● **ASSIGNED TASK**: Search the records for the string "spacing", and show each line where it appears.

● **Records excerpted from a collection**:
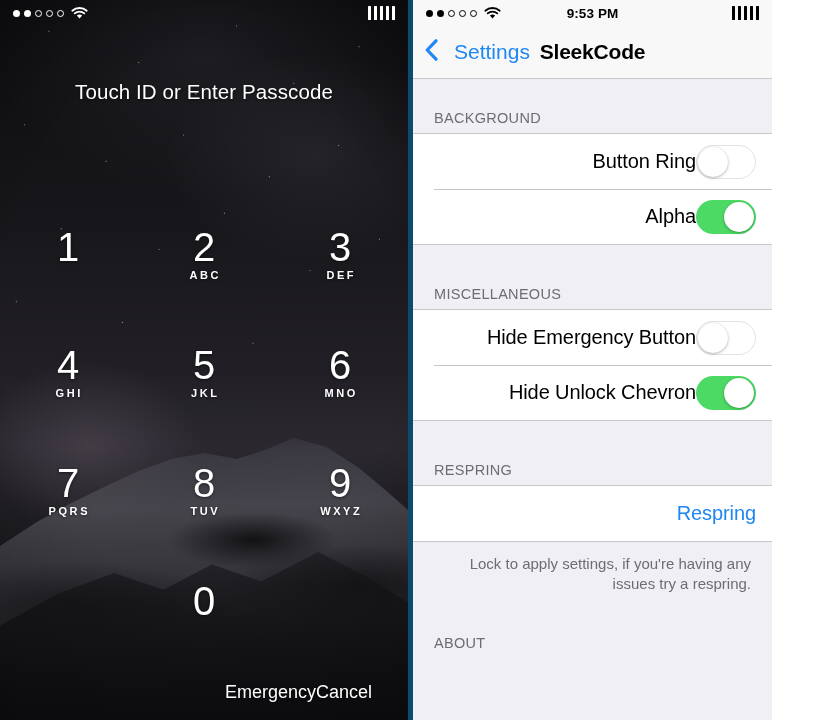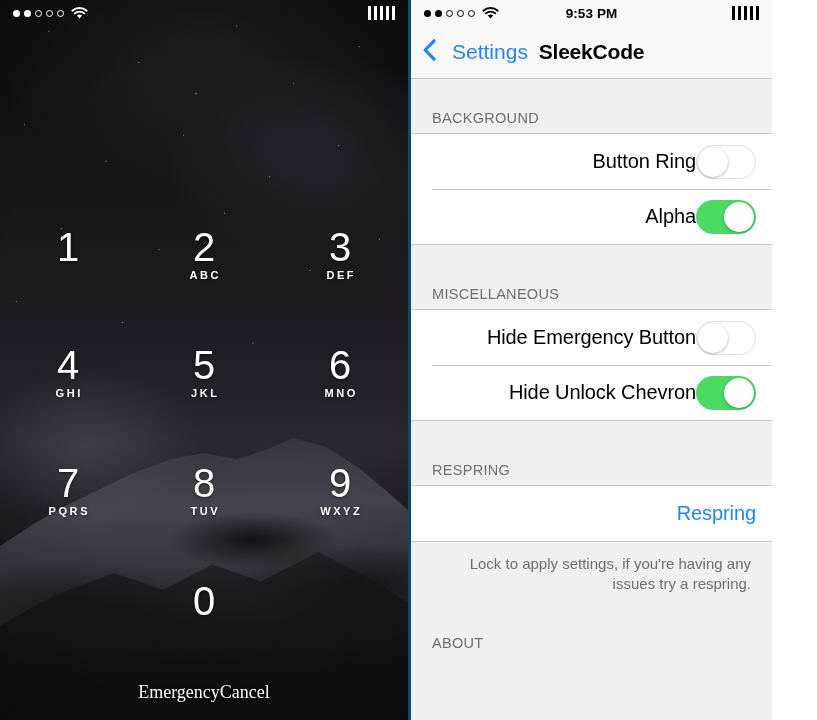--- a/index.html
+++ b/index.html
@@ -125,37 +125,36 @@
     letter-spacing:2.6px;
     margin-top:-1px;
     text-indent:2.6px;
     text-shadow:0 1px 3px rgba(0,0,0,.55);
   }
   .kp-row.zero .kp-key { height:96px; }
   .kp-spacer { flex:1; }
 
   .ls-bottom {
     position:absolute; left:0; right:0; bottom:17px;
-    display:flex; justify-content:center;
+    display:flex; justify-content:flex-end;
     padding:0 36px;
-    font-family:Liberation Serif, serif;
   }
   .ls-bottom span {
     color:#fff; font-size:18px; font-weight:400;
     text-shadow:0 1px 3px rgba(0,0,0,.6);
     cursor:pointer;
   }
 
   
   .settings {
     position:relative;
     width:364px; height:720px;
     background:#b91c1c;
     overflow:hidden;
-    border-left:3px solid #0c4a6e;
+    border-left:5px solid #0c4a6e;
   }
   .st-status {
     height:26px; background:#f8f8f8;
     display:flex; align-items:center;
     padding:0 13px;
     color:#000;
   }
   .st-status .sig-dot.on  { background:#000; }
   .st-status .sig-dot.off { background:transparent; border:1.2px solid #000; }
   .st-time {
@@ -270,20 +269,21 @@
       </span>
       <div class="ls-batt">
         <i></i>
           <i></i>
           <i></i>
           <i></i>
           <i></i>
       </div>
     </div>
 
+    <div class="ls-prompt">Touch ID or Enter Passcode</div>
 
     <div class="keypad">
       <div class="kp-row">
         <div class="kp-key">
           <span class="kp-digit">1</span>
           <span class="kp-letters"></span>
         </div>
         <div class="kp-key">
           <span class="kp-digit">2</span>
           <span class="kp-letters">ABC</span>

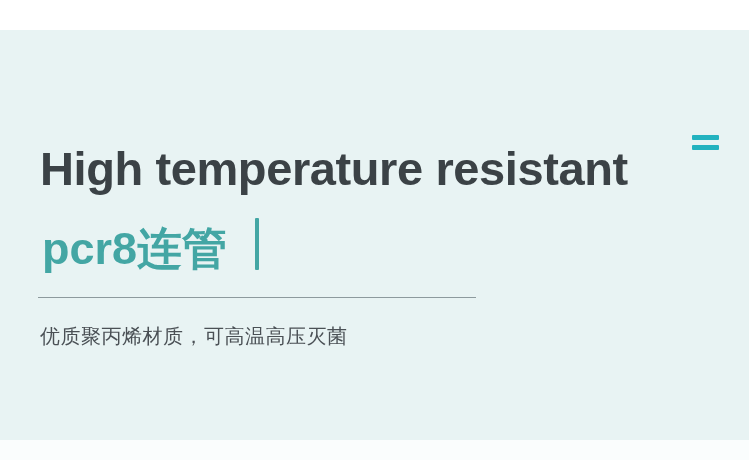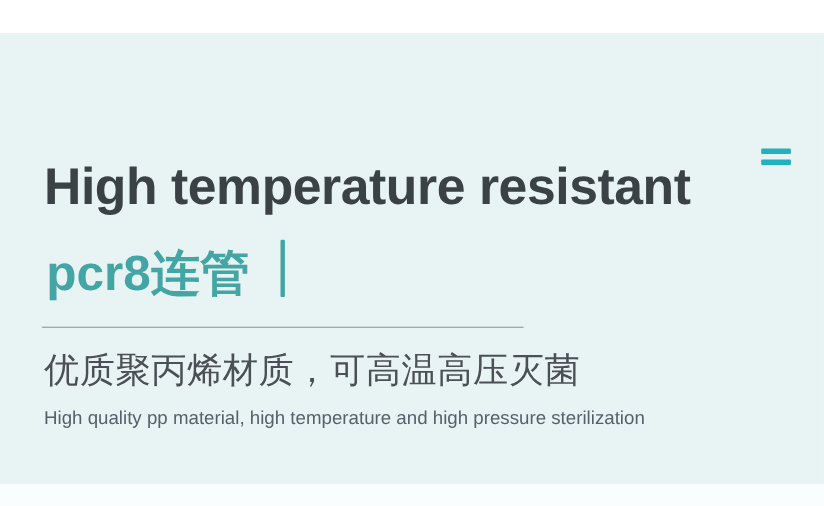--- a/index.html
+++ b/index.html
@@ -112,21 +112,21 @@
     width: 438px;
     height: 1px;
     background: #8d9a9d;
   }
 
   
   .subhead-cn {
     position: absolute;
     left: 40px;
     top: 317px;
-    font-size: 32px;
+    font-size: 20px;
     line-height: 38px;
     color: #4a5055;
     letter-spacing: 0.5px;
     white-space: nowrap;
     font-family: "Liberation Sans", "DejaVu Sans", sans-serif;
   }
 
   
   .subhead-en {
     position: absolute;
@@ -157,15 +157,14 @@
 
   <div class="headline-cn">
     <span class="cn-main">pcr8连管</span>
     <span class="divider-bar"></span>
   </div>
 
   <div class="rule"></div>
 
   <div class="subhead-cn">优质聚丙烯材质，可高温高压灭菌</div>
 
-  <div class="subhead-en">High quality pp material, high temperature and high pressure sterilization</div>
 
 </div>
 
 </body></html>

● **EXERCISE ANSWER**:
     letter-spacing:2.6px;
     letter-spacing: 0.5px;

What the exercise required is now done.